Little sister's vocaulary

Is there sth wrong with replace method doesn’t let me to get the expected result?

def remove_suffix_ness(word):
    consonants = "bcdfghjklmnpqrstvwxyz"
    actual_word = word[:-4]
    if actual_word[-2] in consonants:
        return actual_word
    elif actual_word[-2] not in consonants:
        actual_word = actual_word.replace(actual_word[-1], 'y')
        return actual_word
    else:
        return word

Is there a test that fails when you do that? Do you see a “TEST FAILURE” variant you can expand to see details? That should show you any inputs that cause the test to fail along with the expected and actual result. Sharing those details (as text in a codeblock and not as a screenshot) should help!

TEST FAILURE

One or more variations of this test failed. Details can be found under each [variant#].

TEST FAILURE

AssertionError: 'heavi' != 'heavy'
- heavi
?     ^
+ heavy
?     ^
 : Called remove_suffix_ness("heaviness"). The function returned "heavi", but the tests expected "heavy" after the suffix was removed.

TSET FAILURE

AssertionError: 'say' != 'sad'
- say
?   ^
+ sad
?   ^
 : Called remove_suffix_ness("sadness"). The function returned "say", but the tests expected "sad" after the suffix was removed.
  1. Looking at that test output, do you understand what the test is doing?
  2. Looking at that test output, do you understand what the test is expecting and why?
  3. Looking at that test output, do you understand what your code returns and how it differs?
  4. Do you understand why your code is returning what it returns?

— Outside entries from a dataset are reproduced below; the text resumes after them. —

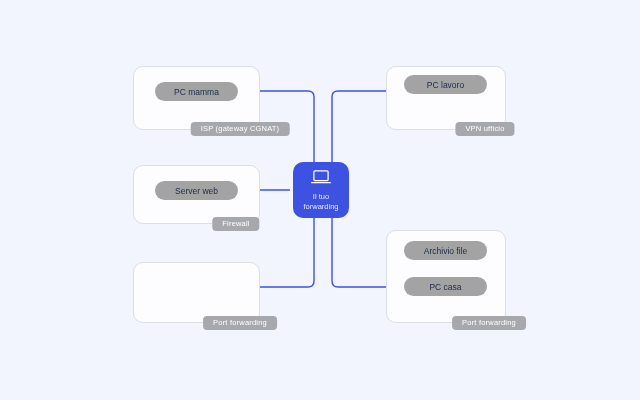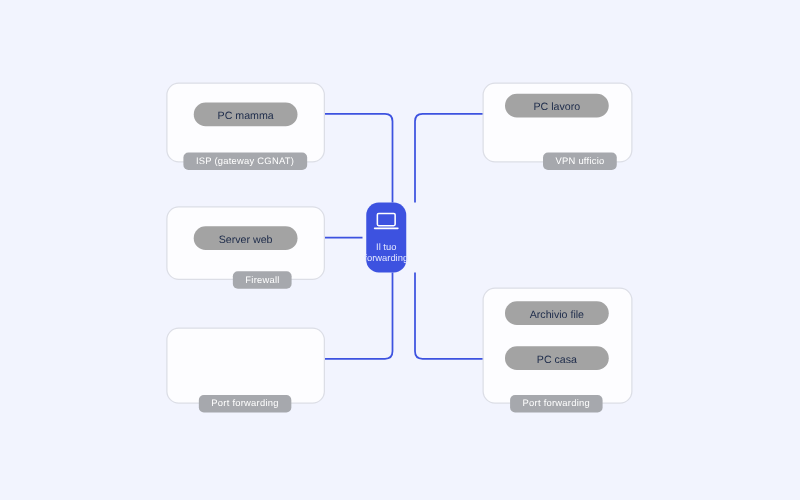"ISP (gateway CGNAT)" .group-chip { margin-left: none -> 44px }
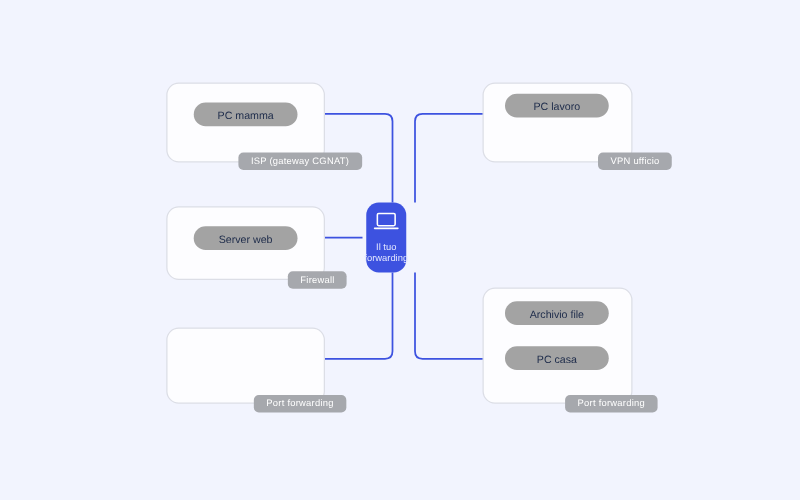"VPN ufficio" div.group-chip { left: 464px -> 441px }
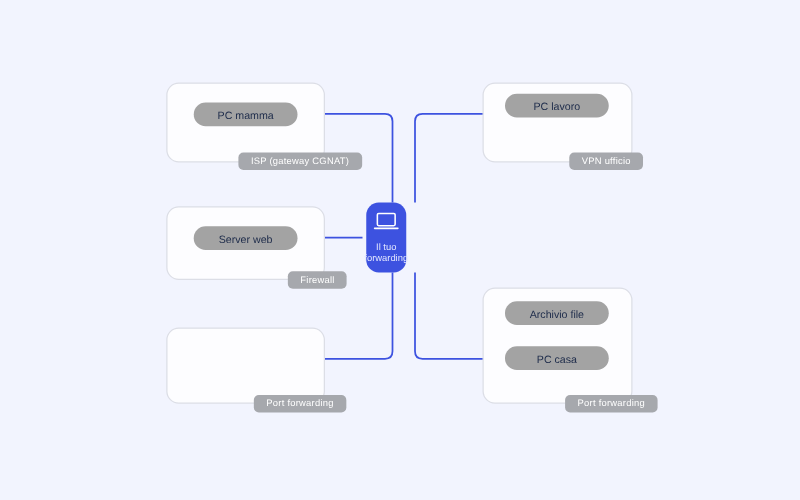"Il tuo" div { width: 32px -> 56px }
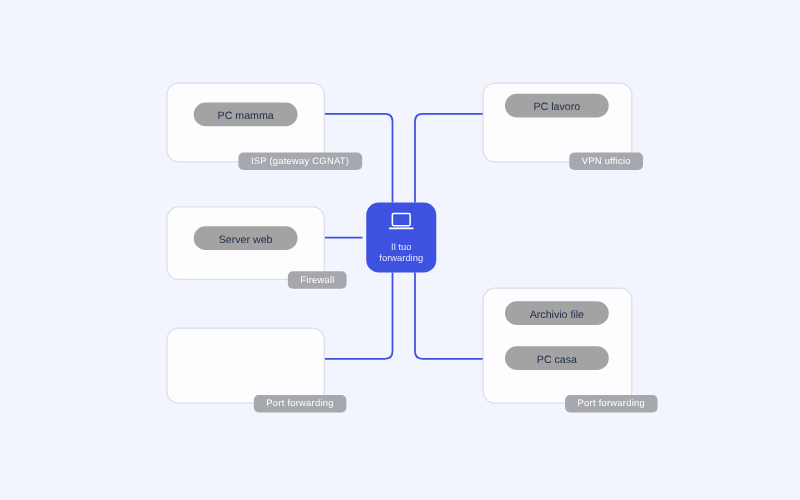"Firewall" div.group-chip { left: 210px -> 192px }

The answers to the first two questions is clear to me, but the other two is a bit vague.

That tells you what your code actually returned vs what was expected. Do you understand what your code is returning and why it is wrong?

No, I don’t understand why.

Can you explain what your code does, line by line, and what value is set with each assignment when the function is called with input “sadness”?

    # word is sadness
consonants = "bcdfghjklmnpqrstvwxyz" # sets the consonants variable to bcdfghjklmnpqrstvwxyz"
    actual_word = word[:-4] # sets actual word to ???
    if actual_word[-2] in consonants: # true or false?
        return actual_word # runs? or is skipped?
    elif actual_word[-2] not in consonants:
        actual_word = actual_word.replace(actual_word[-1], 'y') # runs? Skipped? Sets actual word to ???
        return actual_word
    else:
        return word # runs or is skipped?

I have issue as well
My code

def remove_suffix_ness(word):

suffix = 'ness'
result = []
for a in word:
    if a.endswith(suffix):
        root = a[:-4]
        if len(root) >1 and root[-1] == 'i' and root[-2] not in 'aeiou':
            root = root[:-1] + 'y'
        result.append(root)
    else:
        result.append(a)
return result

It’s working locally. But it’s failing in the Editor. What is wrong? Help me please

input_data = ['heaviness', 'sadness', 'softness', 'crabbiness', 'lightness', 'artiness', 'edginess']
result_data = ['heavy', 'sad', 'soft', 'crabby', 'light', 'arty', 'edgy']

for variant, (word, expected) in enumerate(zip(input_data, result_data), start=1):
    with self.subTest(f'variation #{variant}', word=word, expected=expected):
        actual_result = remove_suffix_ness(word)
        error_message = (f'Called remove_suffix_ness("{word}"). '
                         f'The function returned "{actual_result}", '
                         f'but the tests expected "{expected}" after the '
                         'suffix was removed.')

        self.assertEqual(actual_result, expected, msg=error_message)

What does “working locally” mean? Are you running the unit tests locally?

If you look at the tests, there should be variants with more specific/helpful errors. You may need to scroll down. Click on “TEST FAILURE” to expand variants the read/share the CODE RUN and TEST OUTPUT details.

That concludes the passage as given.